══ SUPPLIED DATA ══
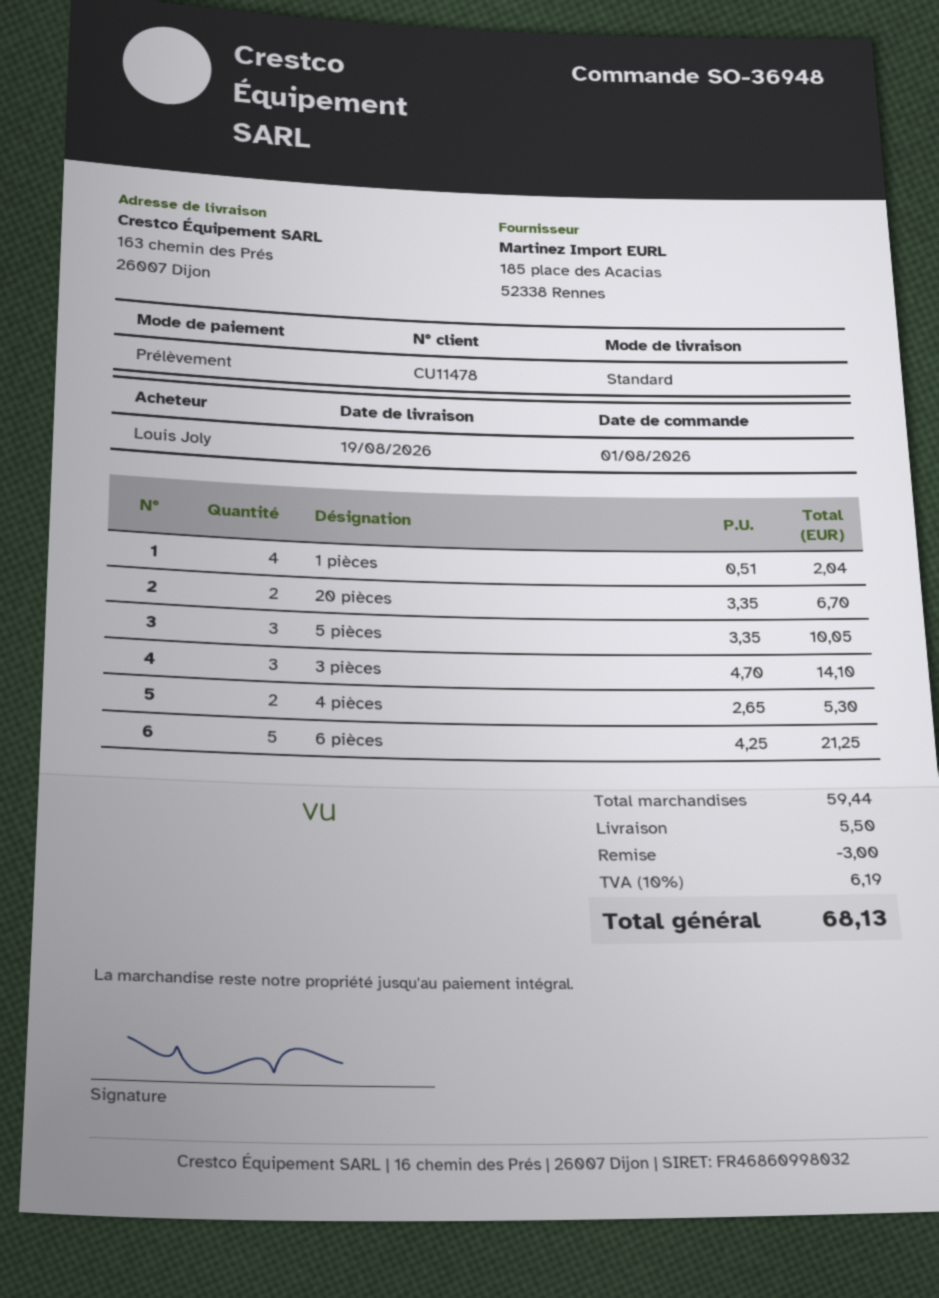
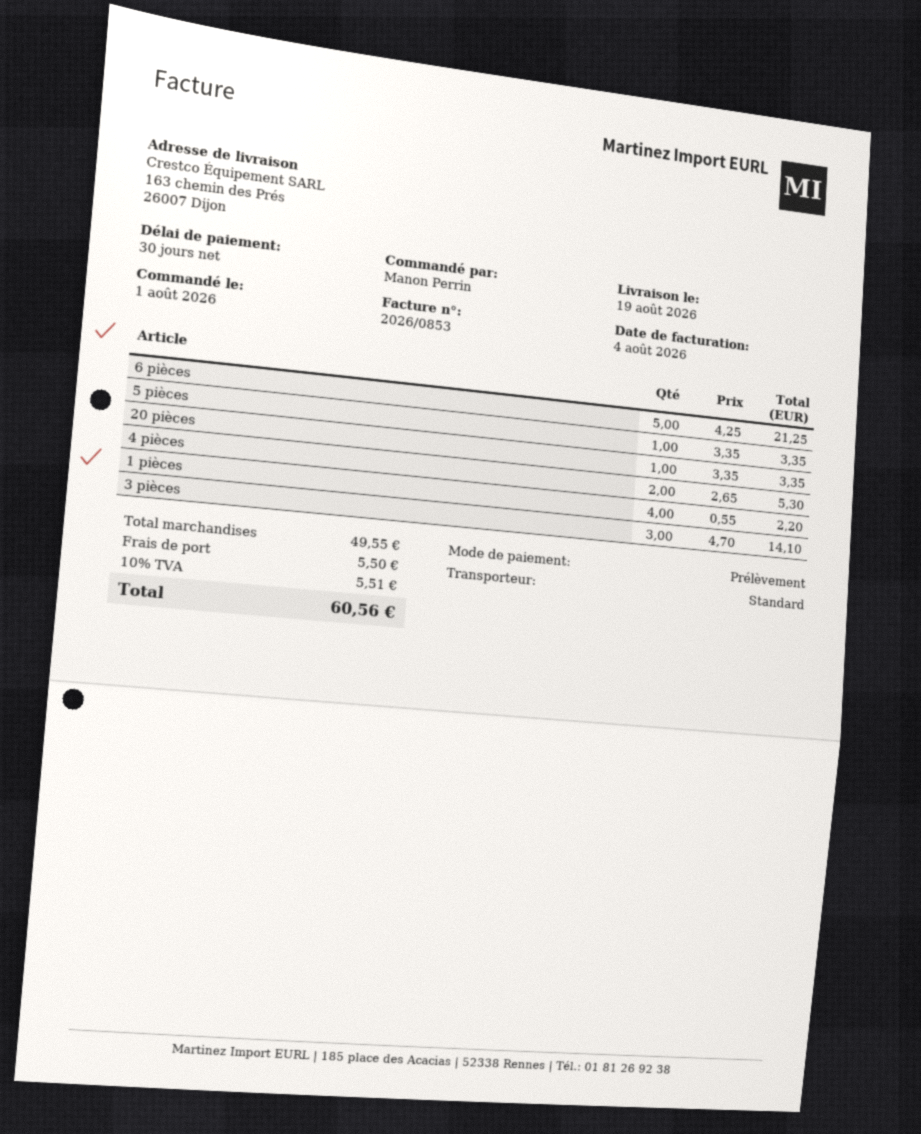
ordered by: Louis Joly -> Manon Perrin
1 pièces: 4 x 0.51 = 2.04 -> 4 x 0.55 = 2.20
20 pièces: 2 x 3.35 = 6.70 -> 1 x 3.35 = 3.35
5 pièces: 3 x 3.35 = 10.05 -> 1 x 3.35 = 3.35
subtotal: 59.44 -> 49.55
discount: 3.00 -> none
tax: 10% = 6.19 -> 10% = 5.51
total: 68.13 -> 60.56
═══
▸ **WORK ORDER**:
In the records above, locate the line that contains "1 pièces: 4 x 0.51 = 2.04 -> 4 x 0.55 = 2.20". Repeat it and every line after it, exactly, and nothing else.

▸ **SOLUTION TO THIS EXERCISE**:
1 pièces: 4 x 0.51 = 2.04 -> 4 x 0.55 = 2.20
20 pièces: 2 x 3.35 = 6.70 -> 1 x 3.35 = 3.35
5 pièces: 3 x 3.35 = 10.05 -> 1 x 3.35 = 3.35
subtotal: 59.44 -> 49.55
discount: 3.00 -> none
tax: 10% = 6.19 -> 10% = 5.51
total: 68.13 -> 60.56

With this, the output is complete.